A moment later, she heard the heavy tread of boots crashing through the forest floor and she was relieved to see two more agents and two paramedics with a spine board. She watched as they loaded the injured agent on it and started making their way back down off the ridge, the long way around. The agents stayed behind, and Josie motioned away from the ridge, deeper into the forest, where the land inclined. “That way,” she said. “We should spread out. The woman is with him.”

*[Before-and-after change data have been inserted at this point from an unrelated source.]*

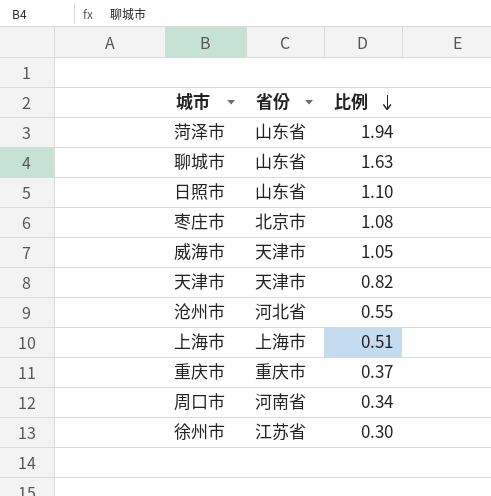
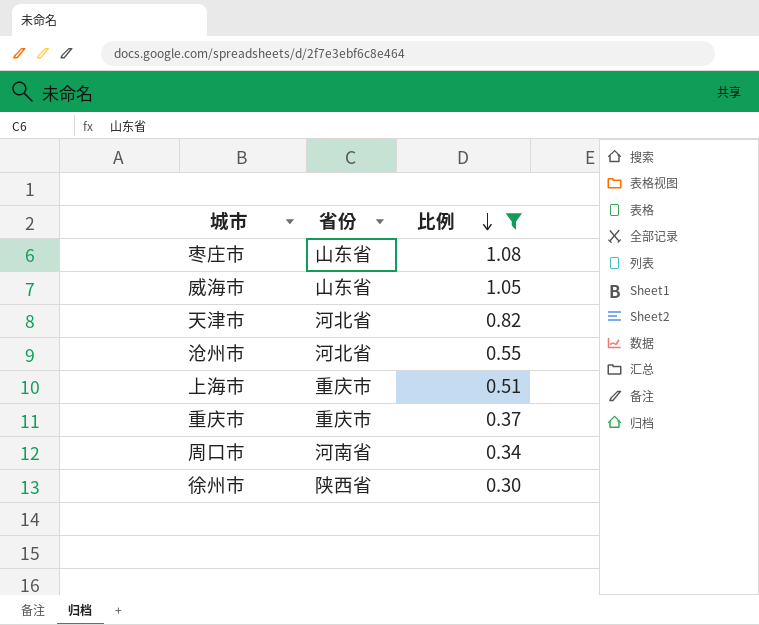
filter: none -> 比例 <= 1.08
枣庄市 | 省份: 北京市 -> 山东省
威海市 | 省份: 天津市 -> 山东省
天津市 | 省份: 天津市 -> 河北省
上海市 | 省份: 上海市 -> 重庆市
徐州市 | 省份: 江苏省 -> 陕西省

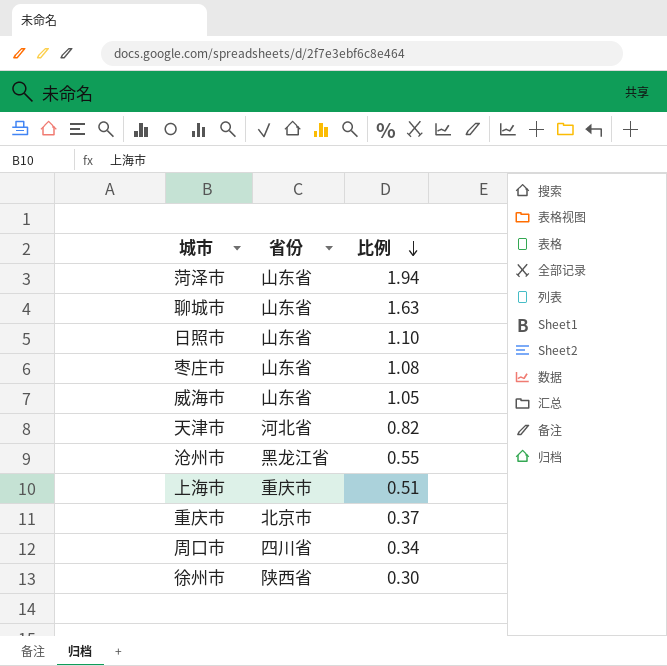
filter: 比例 <= 1.08 -> none
沧州市 | 省份: 河北省 -> 黑龙江省
重庆市 | 省份: 重庆市 -> 北京市
周口市 | 省份: 河南省 -> 四川省

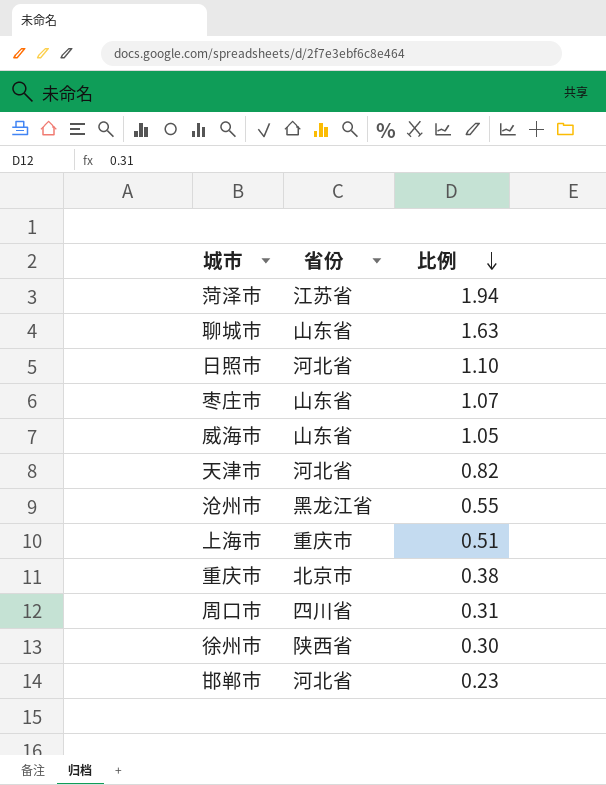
菏泽市 | 省份: 山东省 -> 江苏省
日照市 | 省份: 山东省 -> 河北省
枣庄市 | 比例: 1.08 -> 1.07
重庆市 | 比例: 0.37 -> 0.38
周口市 | 比例: 0.34 -> 0.31
row 邯郸市: none -> 河北省 | 0.23

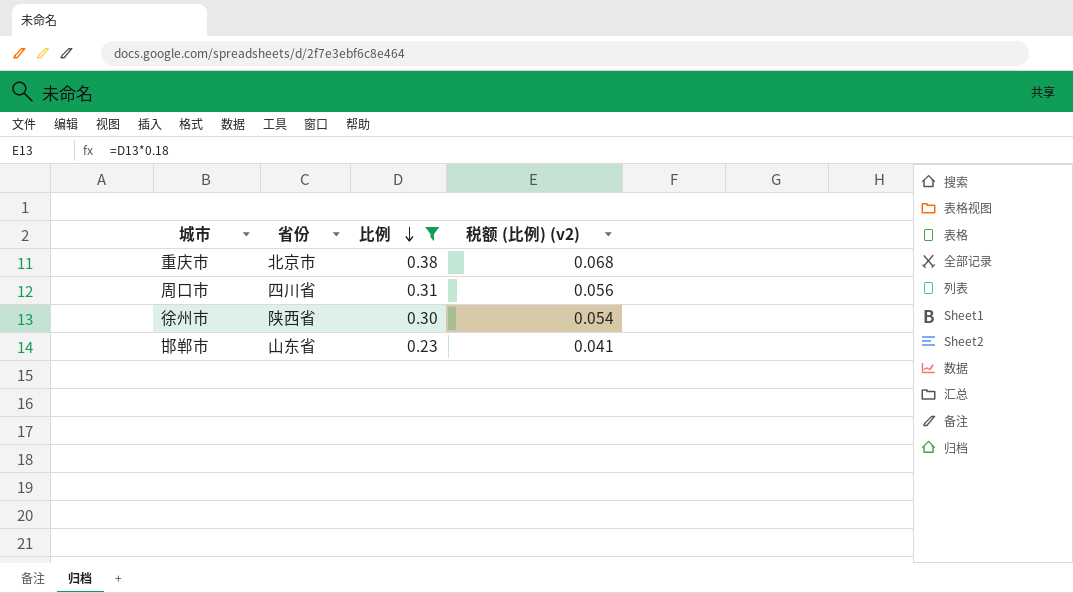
filter: none -> 比例 <= 0.38
column 税额 (比例) (v2) | formula: none -> [比例] * 0.18
邯郸市 | 省份: 河北省 -> 山东省

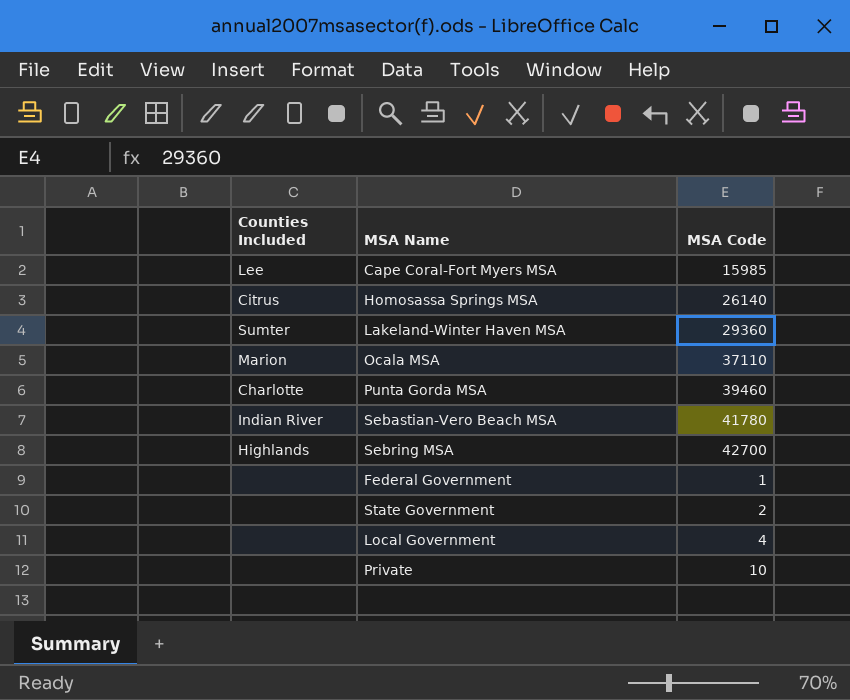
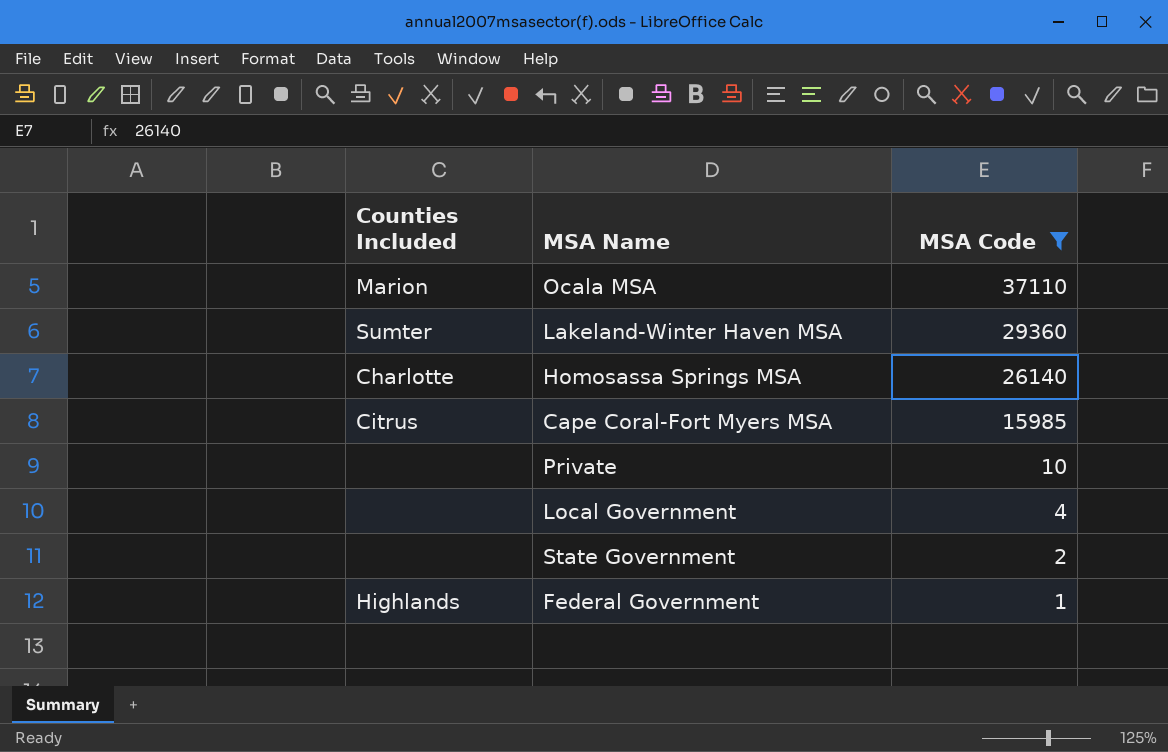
filter: none -> MSA Code <= 37110
row order: none -> MSA Code descending
Homosassa Springs MSA | Counties Included: Citrus -> Charlotte
Cape Coral-Fort Myers MSA | Counties Included: Lee -> Citrus
Federal Government | Counties Included: none -> Highlands

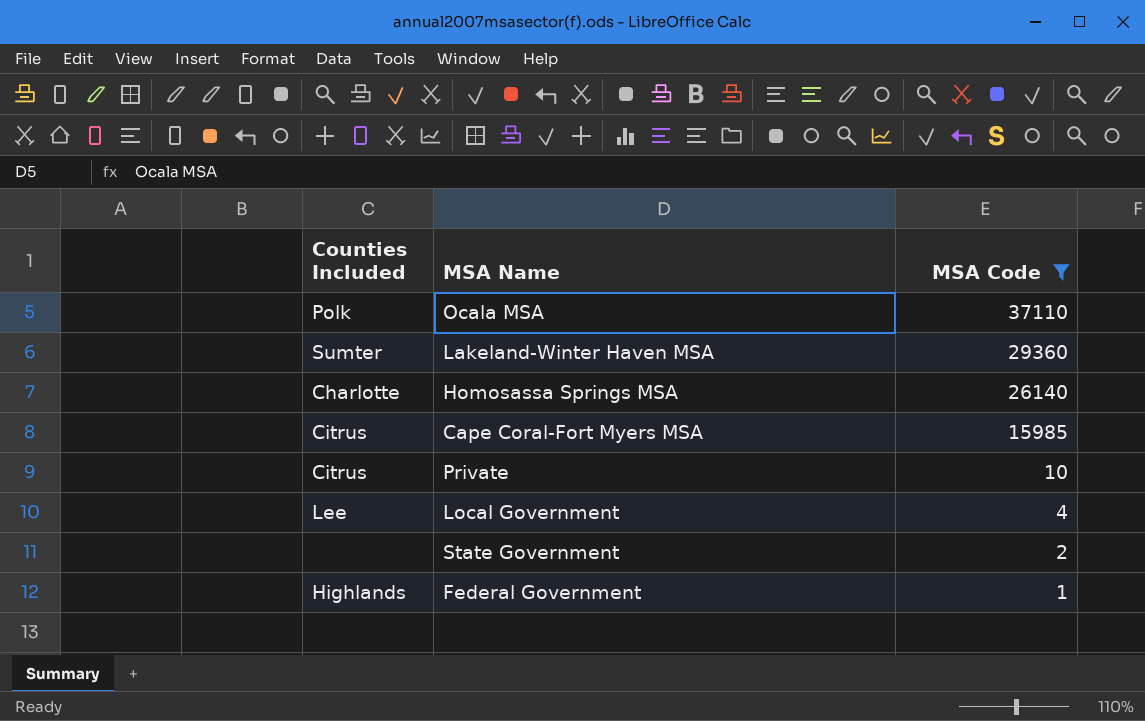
Ocala MSA | Counties Included: Marion -> Polk
Private | Counties Included: none -> Citrus
Local Government | Counties Included: none -> Lee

They nodded at her and fanned out, walking carefully through the forest, their weapons drawn. Josie stayed south, creeping along, keeping close to the trees. In her mind, she mapped out the area ahead. When they were teenagers, Josie and her late husband Ray had run through these woods many times after hanging out at the Stacks. When the police raided the area, they’d flee deeper, following paths only they knew about. Sometimes they’d hide in particular places they knew and other times, they’d make it up and over the top of the hill, scrambling down the other side to the abandoned mill. From there, they’d walk home. She found one of the narrow paths she remembered and followed it up, the incline getting steeper and more difficult to walk the higher she went. She stayed on course, though, because she remembered a cave that used to sit on this side of the mountain. It wasn’t deep or all that small. It was just big enough to take shelter in from the rain.